Could you filter the data below down to the lines that hold the word "bold"?
** Records provided follows **
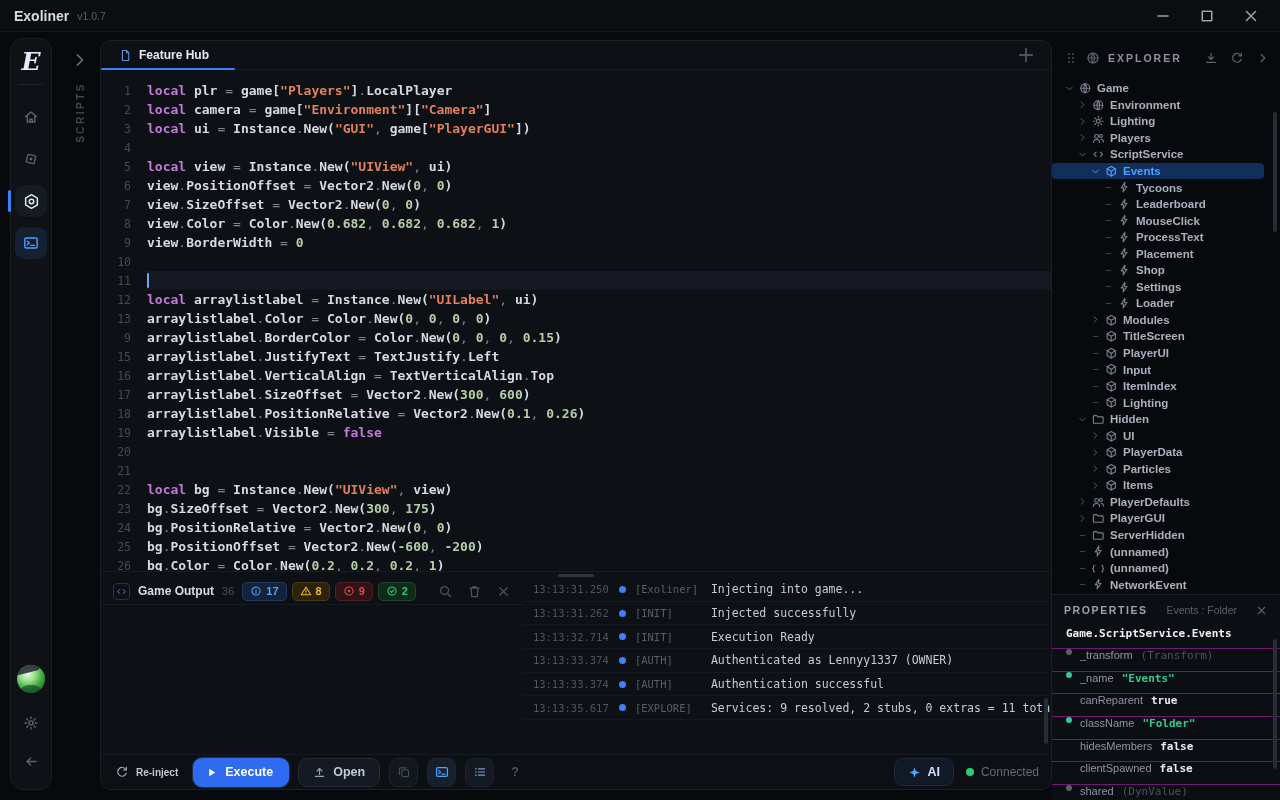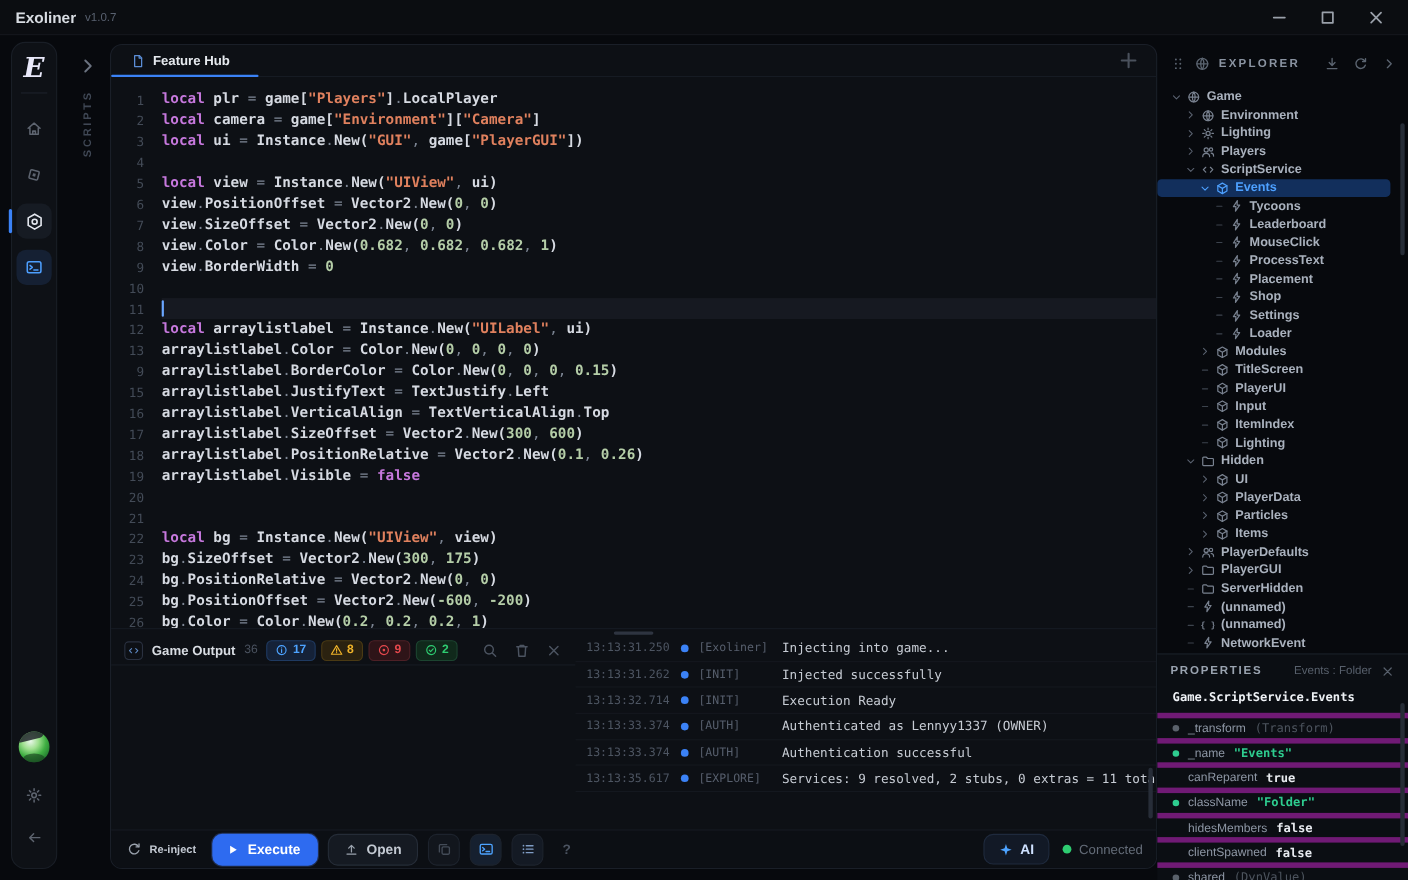--- a/index.html
+++ b/index.html
@@ -161,7 +161,7 @@
 
   .props { position:absolute; top:562px; left:0; right:0; bottom:0;
     border-top:1px solid #1a2029; background:#0b0e13; overflow:hidden; }
-  .pr-header { height:30px; display:flex; align-items:center; padding:0 12px; gap:8px; }
+  .pr-header { height:30px; display:flex; align-items:center; padding:0 12px; gap:18px; }
   .pr-title { font-size:10.5px; font-weight:bold; letter-spacing:1.6px; color:#9aa3b0; }
   .pr-ctx { margin-left:auto; font-size:10.5px; color:#58606c; }
   .pr-close { width:13px; height:13px; color:#58606c; }

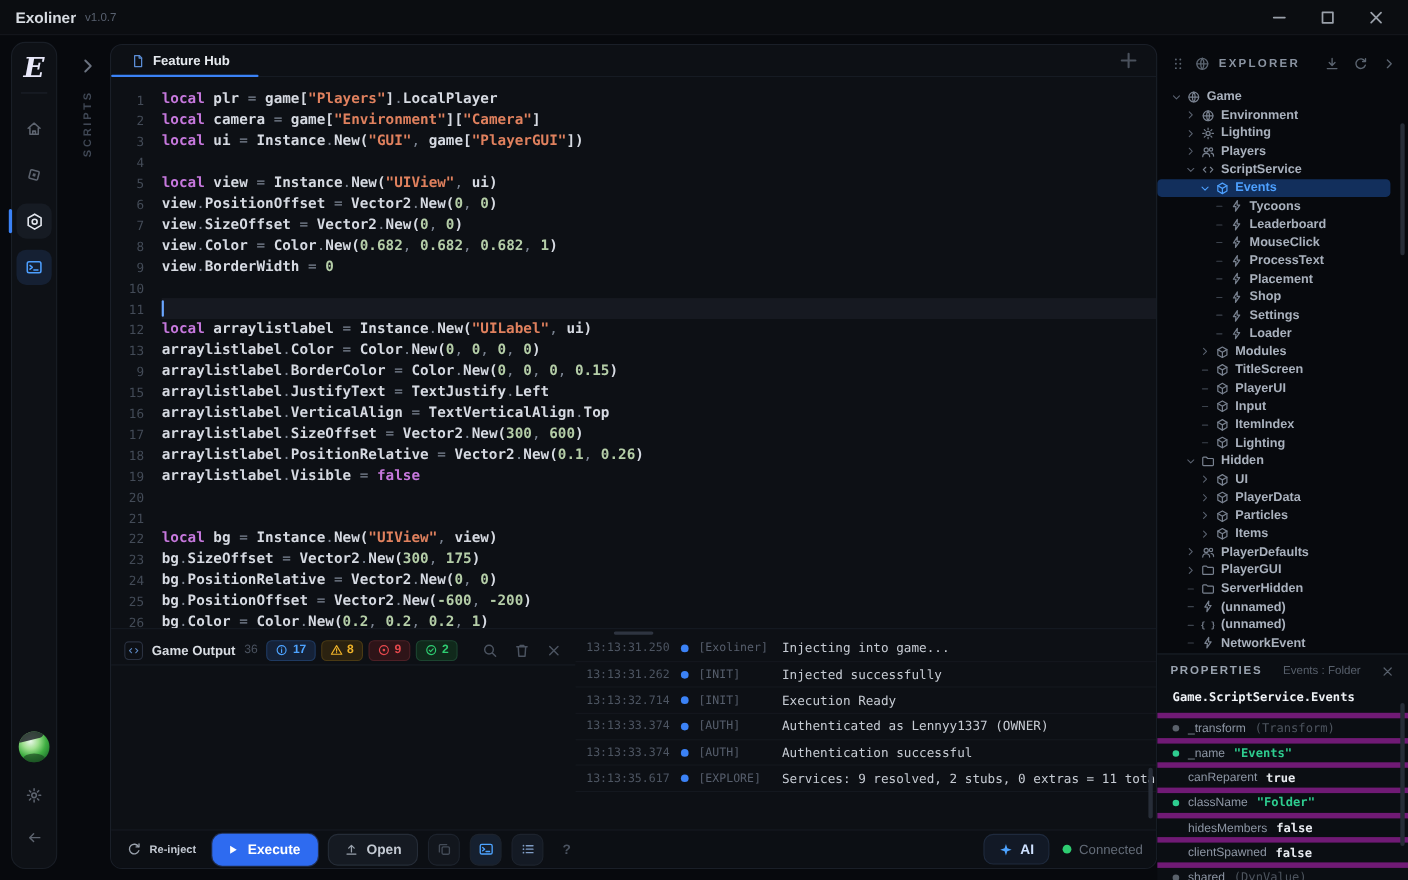--- a/index.html
+++ b/index.html
@@ -167,8 +167,8 @@
   .pr-close { width:13px; height:13px; color:#58606c; }
   .pr-path { padding:2px 14px 8px; font-family:"DejaVu Sans Mono", monospace;
     font-size:11px; font-weight:bold; color:#eef1f5; }
-  .pr-row { height:22.7px; display:flex; align-items:center; padding:0 14px;
-    border-top:5px solid #701a75; font-size:11px; }
+  .pr-row { height:22.7px; display:flex; align-items:flex-start; padding:0 14px;
+    border-top:1px solid #701a75; font-size:11px; }
   .pr-dot { width:14px; flex:none; }
   .pr-dot i { width:6px; height:6px; border-radius:50%; display:block; }
   .pr-dot.gray i { background:#5a616b; } .pr-dot.green i { background:#2ecc8f; }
** End of Records provided **
Solution to the exercise:
   .pr-title { font-size:10.5px; font-weight:bold; letter-spacing:1.6px; color:#9aa3b0; }
     font-size:11px; font-weight:bold; color:#eef1f5; }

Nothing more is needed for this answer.